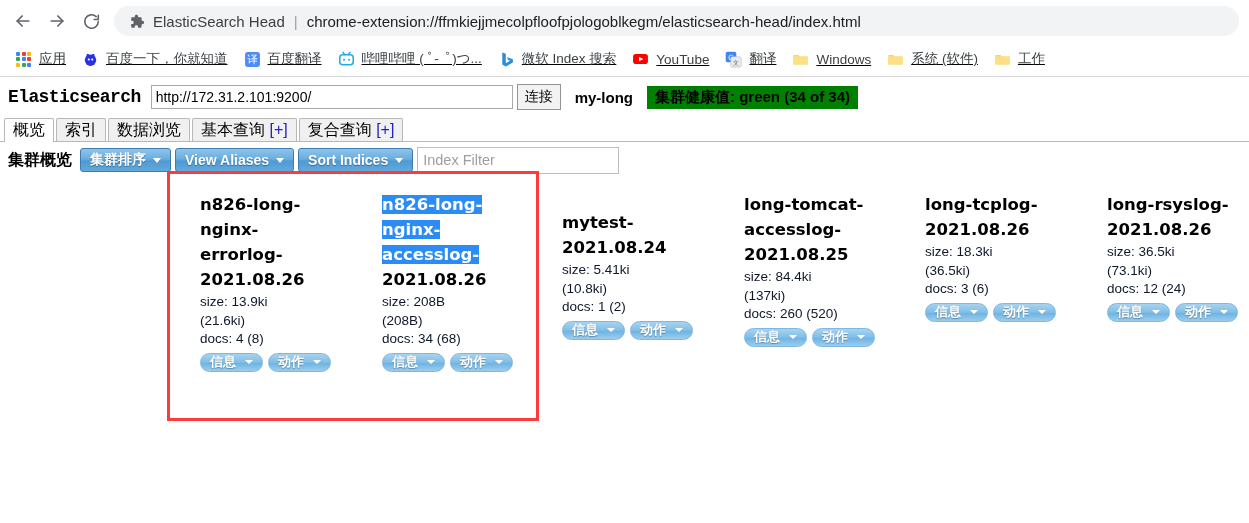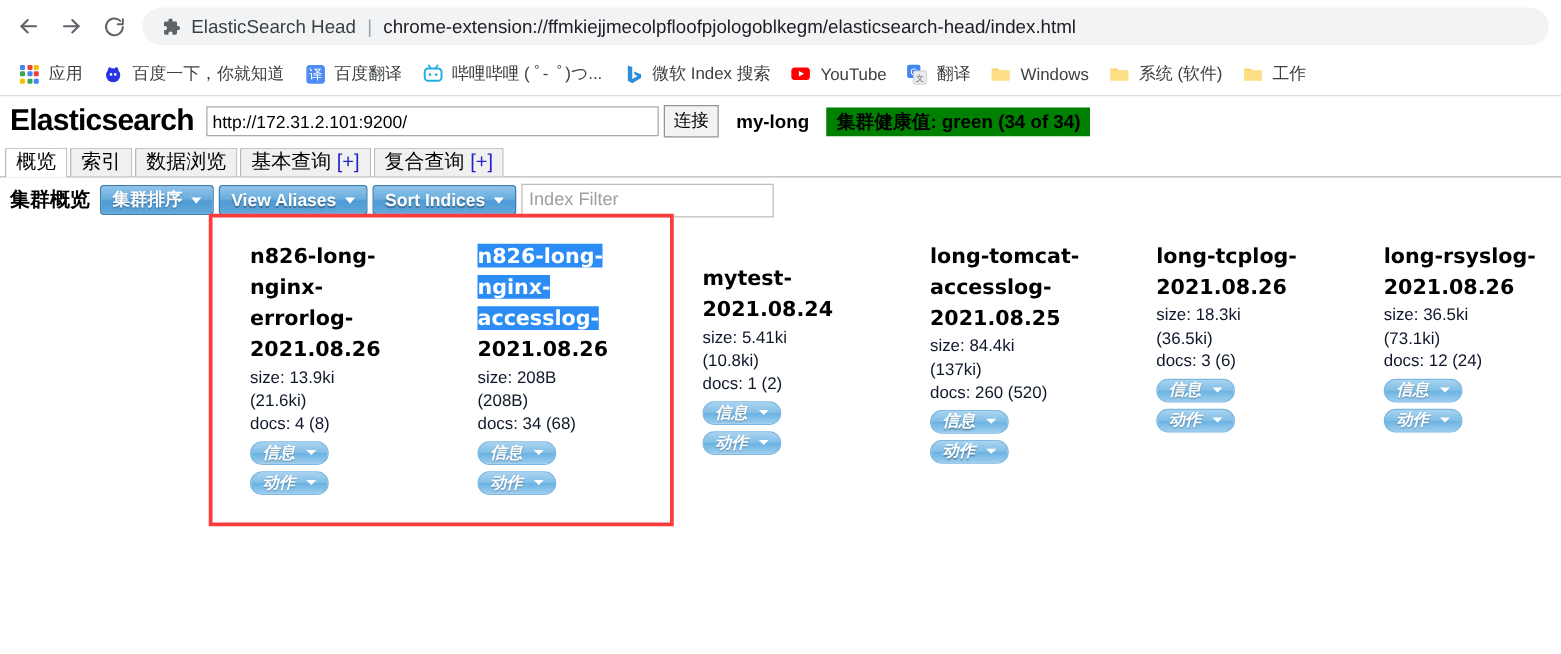--- a/index.html
+++ b/index.html
@@ -22,7 +22,7 @@
   .ext-sep{color:#9aa0a6;margin:0 9px;font-size:15px;}
   .omni-url{font-size:15px;color:#202124;white-space:nowrap;overflow:hidden;}
 
-  .bookmarks{height:34px;display:flex;align-items:center;padding:0 8px;box-sizing:border-box;gap:2px;}
+  .bookmarks{height:34px;display:flex;align-items:center;padding:0 8px;box-sizing:border-box;gap:2px;text-decoration:underline;}
   .bm{display:flex;align-items:center;height:26px;padding:0 7px;border-radius:4px;flex:0 0 auto;}
   .bm-label{font-size:13.5px;color:#3c4043;white-space:nowrap;margin-left:7px;}
   .bm-ico{width:17px;height:17px;flex:0 0 auto;display:flex;align-items:center;justify-content:center;}

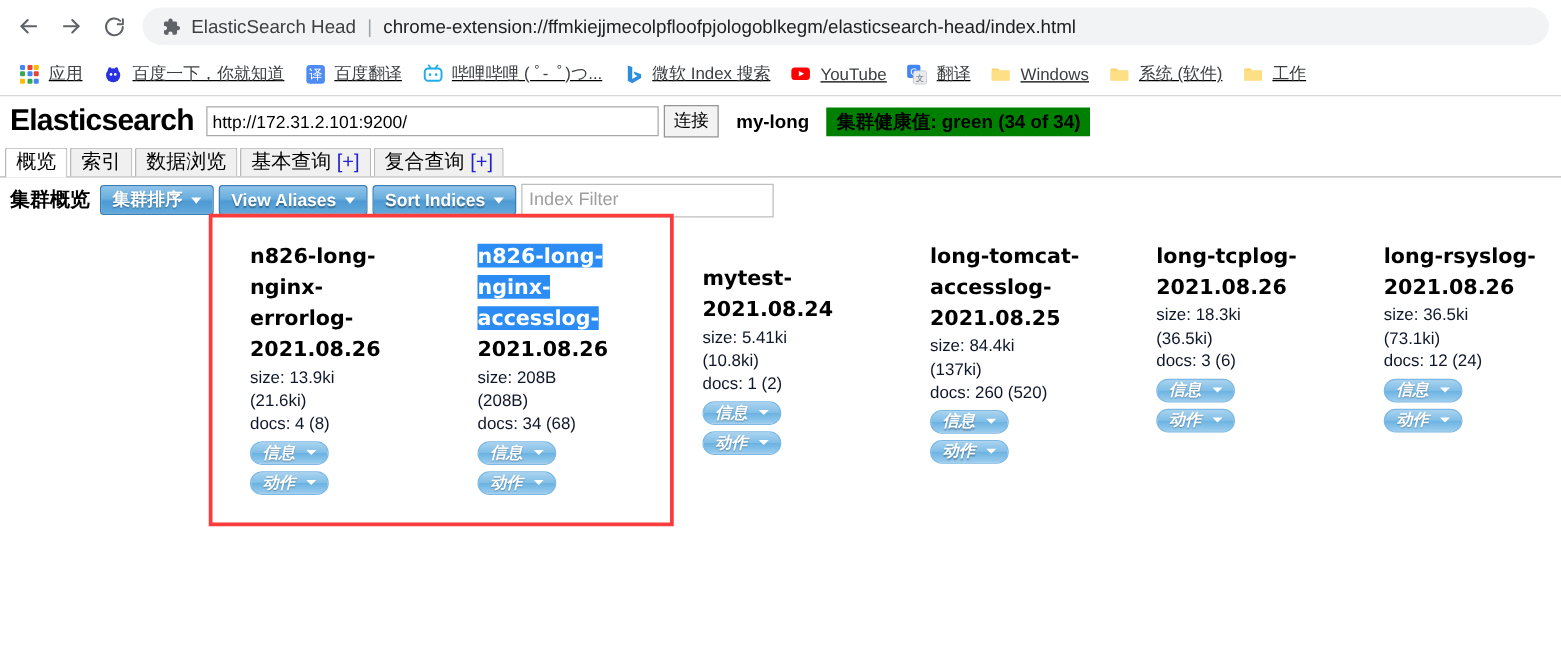--- a/index.html
+++ b/index.html
@@ -36,8 +36,8 @@
   
   .es-app{border-top:1px solid #d9d9d9;background:#fff;}
   .es-head{display:flex;align-items:center;height:40px;padding:2px 0 2px 8px;box-sizing:border-box;}
-  .es-logo{font-size:24px;font-weight:bold;color:#000;letter-spacing:-0.6px;
-           font-family:Liberation Sans, sans-serif;margin-right:10px;}
+  .es-logo{font-size:18px;font-weight:bold;color:#000;letter-spacing:-0.6px;
+           font-family:Liberation Mono, monospace;margin-right:10px;}
   .es-url-input{width:362px;height:24px;border:1px solid #a9a9a9;background:#fff;
                 font-size:14px;color:#000;padding:1px 4px;box-sizing:border-box;
                 font-family:"Liberation Sans",sans-serif;}

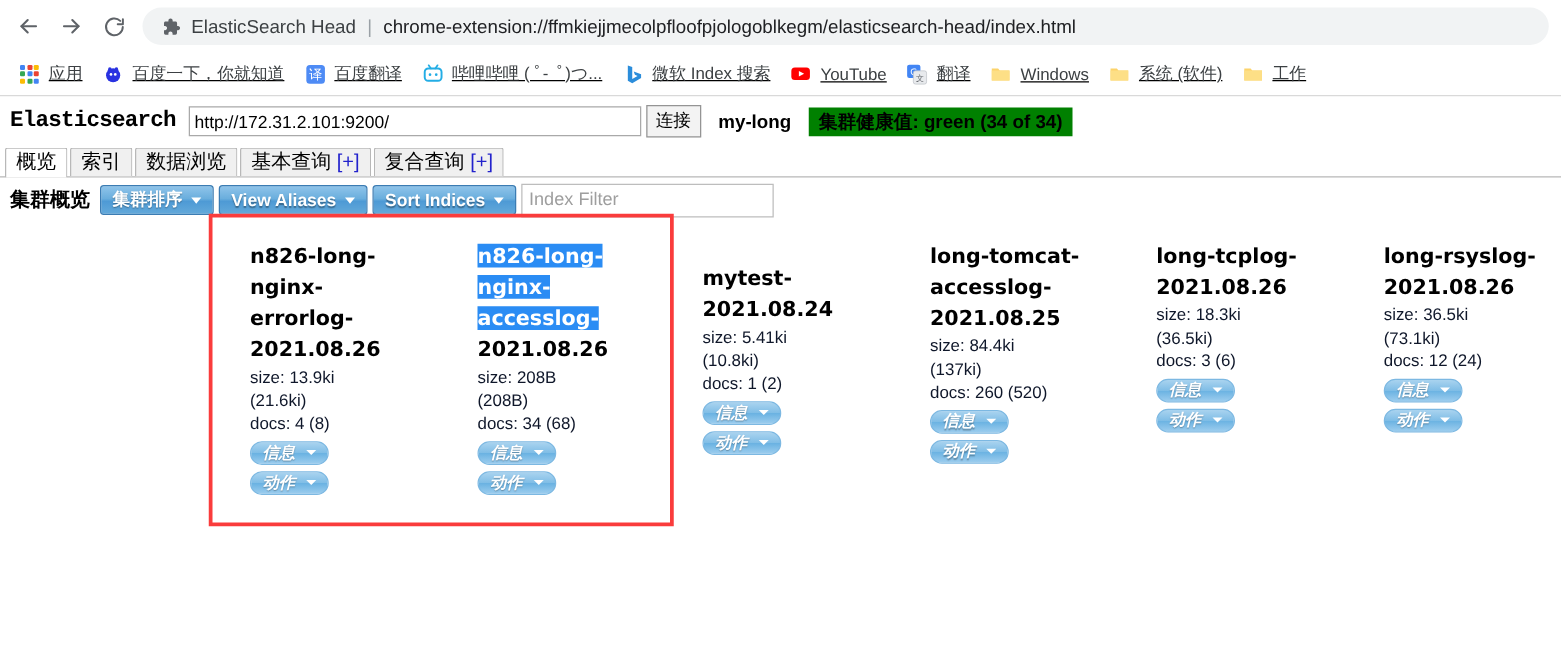--- a/index.html
+++ b/index.html
@@ -79,7 +79,7 @@
               word-break:break-word;font-family:"DejaVu Sans","Liberation Sans",sans-serif;}
   .card-title .sel{background:#2a8cf4;color:#ffffff;}
   .card-meta{font-size:13.5px;color:#0f172a;line-height:18.5px;margin-top:1px;}
-  .card-btns{margin-top:4px;display:flex;flex-direction:column;gap:5px;align-items:flex-start;font-style:italic;}
+  .card-btns{margin-top:4px;display:flex;flex-direction:row;gap:5px;align-items:flex-start;}
   .btn-pill{
     display:inline-flex;align-items:center;gap:9px;height:19px;padding:0 9px;
     border-radius:10px;box-sizing:border-box;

▶ [Task brief] Lines in the material above that contain "sizing": how many are there? Reply with the number only.

▶ [Solution for this problem] 5